Le Motivazioni della Corte
Le motivazioni della decisione si fondano sulla necessità di specificità e concretezza dei motivi di ricorso. La Corte ha sottolineato che i motivi presentati erano generici e si limitavano a riproporre le stesse argomentazioni già respinte, con motivazioni logiche e giuridicamente corrette, dalla Corte d’Appello, senza un reale confronto critico con la sentenza impugnata. Questo vizio, noto come mancanza di correlazione tra i motivi di ricorso e la decisione censurata, porta inevitabilmente all’inammissibilità. La Corte ha inoltre evidenziato come le tesi del ricorrente fossero in palese contrasto con il dato normativo e l’interpretazione costante della giurisprudenza di legittimità.
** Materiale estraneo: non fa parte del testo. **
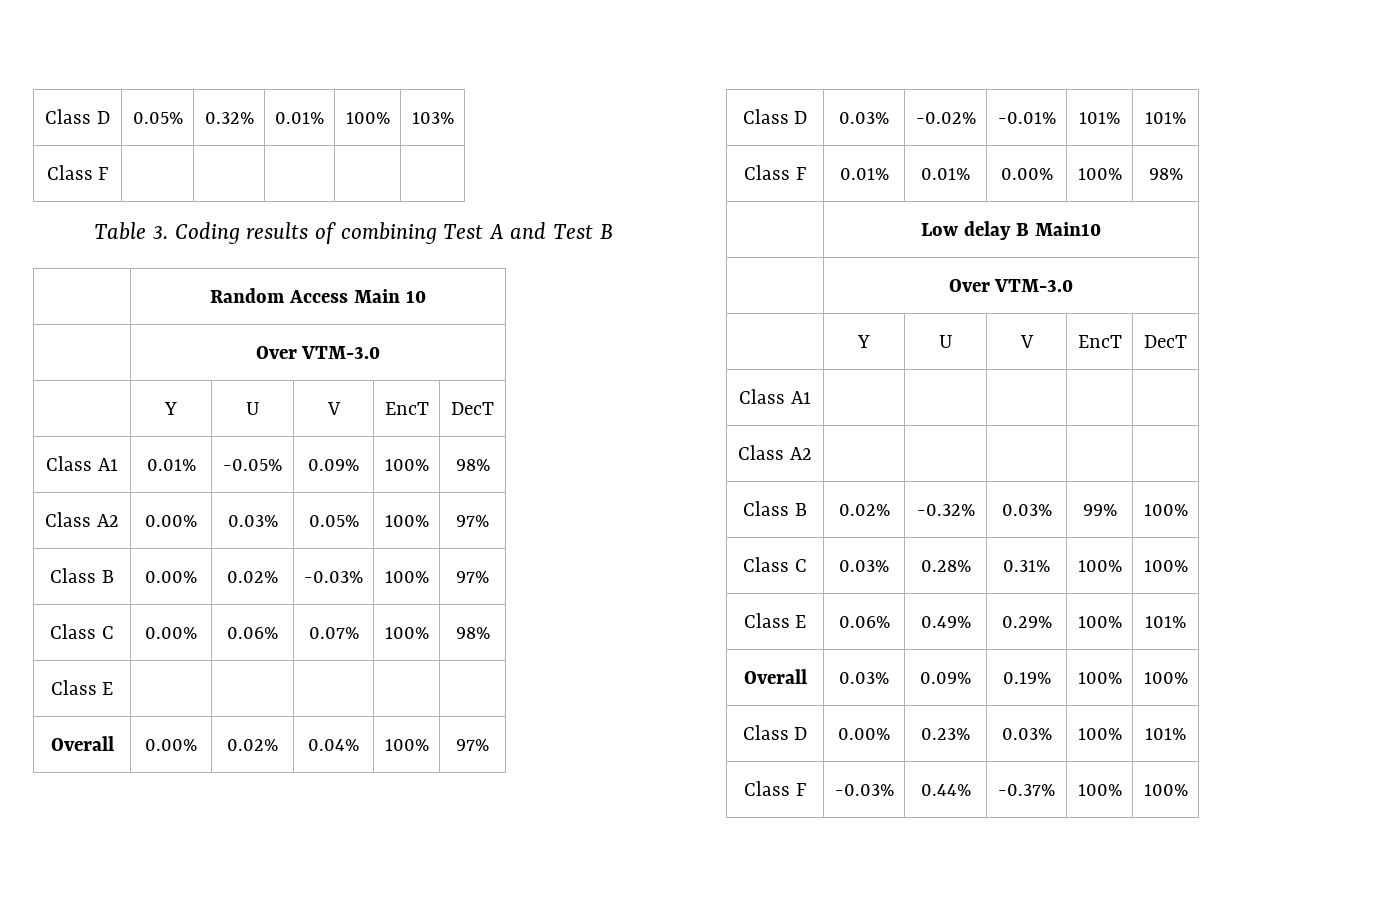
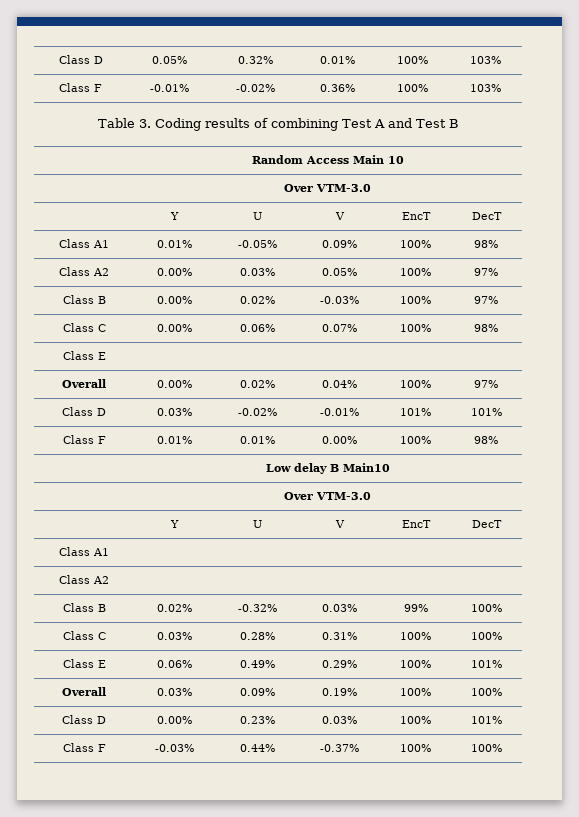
- Class F | | | | |
+ Class F | -0.01% | -0.02% | 0.36% | 100% | 103%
Conclusioni e Implicazioni Pratiche
Questa ordinanza offre importanti spunti pratici. In primo luogo, conferma che un ricorso per cassazione contro la misura della pena ha scarse probabilità di successo se non è in grado di dimostrare una manifesta illogicità o arbitrarietà nella decisione del giudice di merito. In secondo luogo, chiarisce che una riqualificazione del reato in appello non viola automaticamente il divieto di reformatio in peius, essendo necessario confrontare le cornici edittali delle diverse fattispecie. Infine, ribadisce un principio fondamentale in materia di ricettazione di assegni: la valutazione della tenuità del fatto si basa sul valore facciale del titolo, un criterio oggettivo che non lascia spazio a valutazioni sulla sua concreta monetizzazione.
Un giudice d’appello può confermare la stessa pena anche se qualifica il reato in modo più grave?
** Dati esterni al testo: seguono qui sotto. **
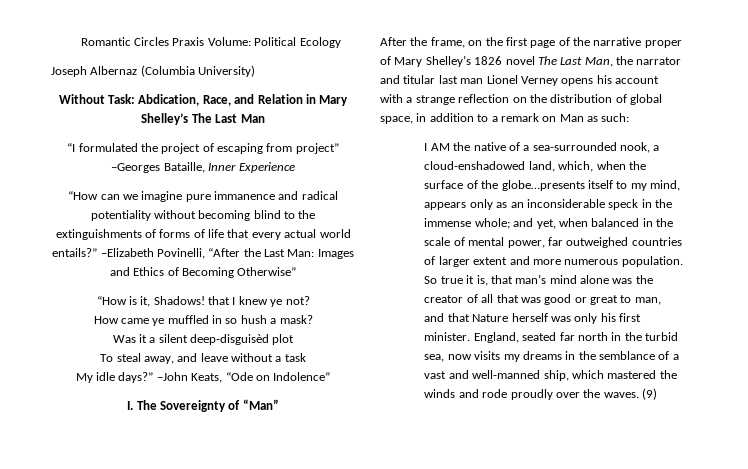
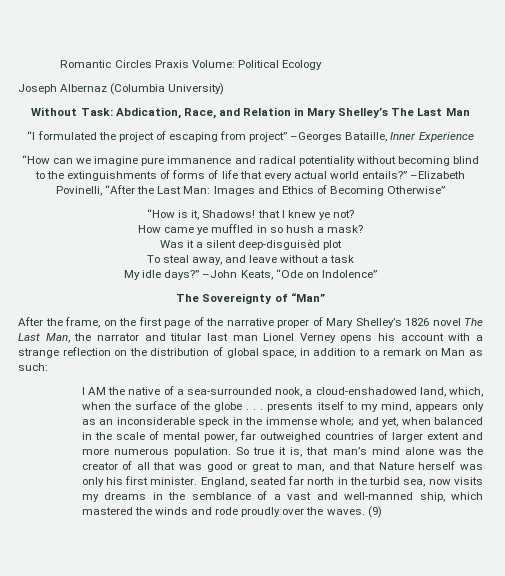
- I. The Sovereignty of “Man”
+ The Sovereignty of “Man”
- I AM the native of a sea-surrounded nook, a cloud-enshadowed land, which, when the surface of the globe…presents itself to my mind, appears only as an inconsiderable speck in the immense whole; and yet, when balanced in the scale of mental power, far outweighed countries of larger extent and more numerous population.
+ I AM the native of a sea-surrounded nook, a cloud-enshadowed land, which, when the surface of the globe . . . presents itself to my mind, appears only as an inconsiderable speck in the immense whole; and yet, when balanced in the scale of mental power, far outweighed countries of larger extent and more numerous population.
Sì. La Corte di Cassazione ha chiarito che non c’è violazione del divieto di ‘reformatio in peius’ se la cornice edittale del nuovo reato, più grave, è superiore a quella del reato originario. In questo caso, confermare la pena non rappresenta un peggioramento per l’imputato.
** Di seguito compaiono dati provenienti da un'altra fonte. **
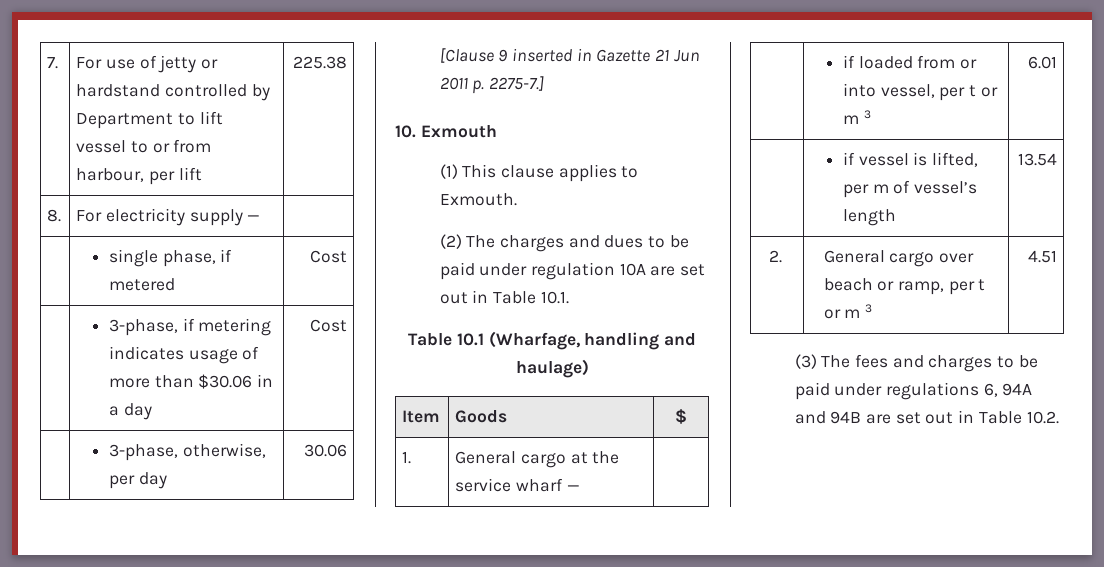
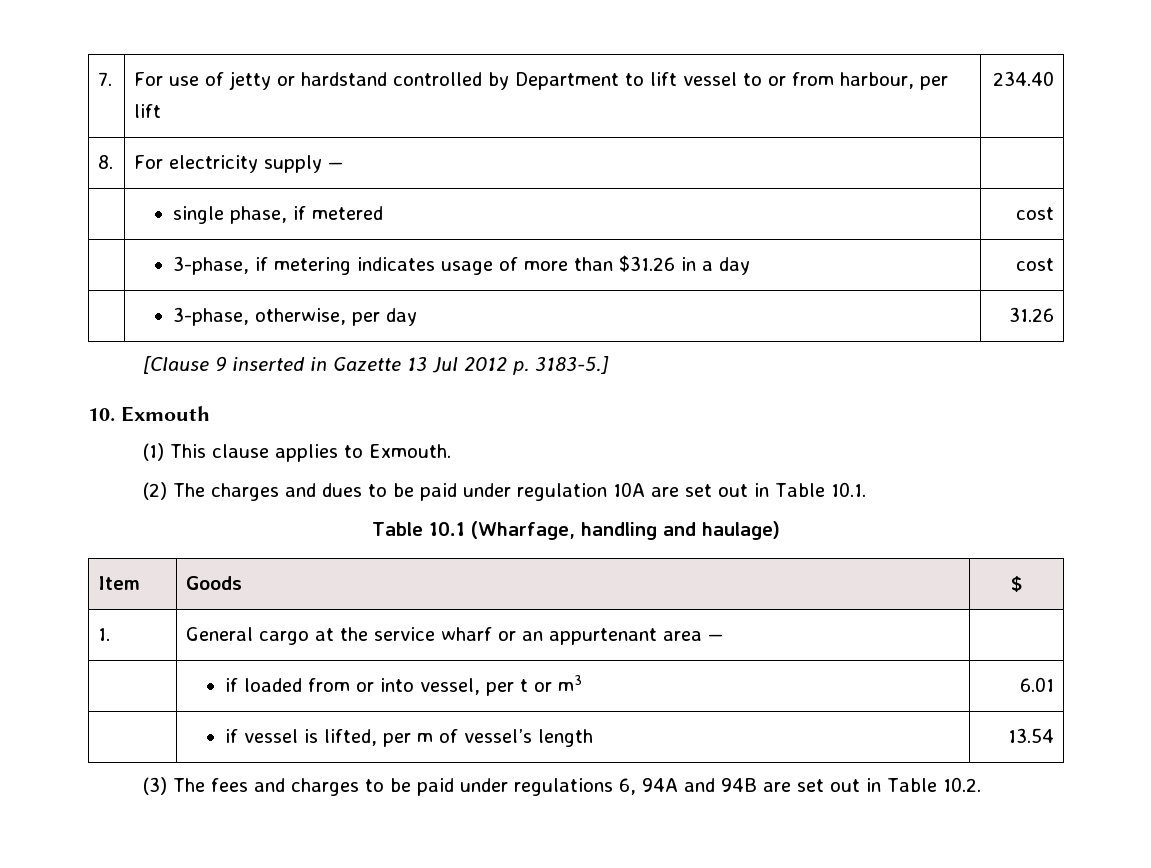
- 7. | For use of jetty or hardstand controlled by Department to lift vessel to or from harbour, per lift | 225.38
+ 7. | For use of jetty or hardstand controlled by Department to lift vessel to or from harbour, per lift | 234.40
- | single phase, if metered | Cost
+ | single phase, if metered | cost
- | 3-phase, if metering indicates usage of more than $30.06 in a day | Cost
+ | 3-phase, if metering indicates usage of more than $31.26 in a day | cost
- | 3-phase, otherwise, per day | 30.06
+ | 3-phase, otherwise, per day | 31.26
- [Clause 9 inserted in Gazette 21 Jun 2011 p. 2275-7.]
+ [Clause 9 inserted in Gazette 13 Jul 2012 p. 3183-5.]
- 1. | General cargo at the service wharf — |
+ 1. | General cargo at the service wharf or an appurtenant area — |
- | if loaded from or into vessel, per t or m 3 | 6.01
+ | if loaded from or into vessel, per t or m3 | 6.01
- 2. | General cargo over beach or ramp, per t or m 3 | 4.51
Perché il motivo di ricorso sulla quantificazione della pena è stato respinto?
È stato respinto perché la determinazione della pena è un potere discrezionale del giudice di merito. Il ricorso in Cassazione è possibile solo se la motivazione è palesemente illogica o arbitraria, cosa che non è stata riscontrata nel caso di specie, dove la Corte d’Appello ha ritenuto la pena ‘congrua’.
Nel reato di ricettazione di un assegno, cosa determina la gravità del fatto ai fini dell’attenuante della particolare tenuità?
La gravità del fatto è determinata dall’importo scritto sull’assegno (valore facciale). Secondo la giurisprudenza consolidata, l’eventuale non negoziabilità del titolo, ad esempio perché bloccato dopo una denuncia, è irrilevante.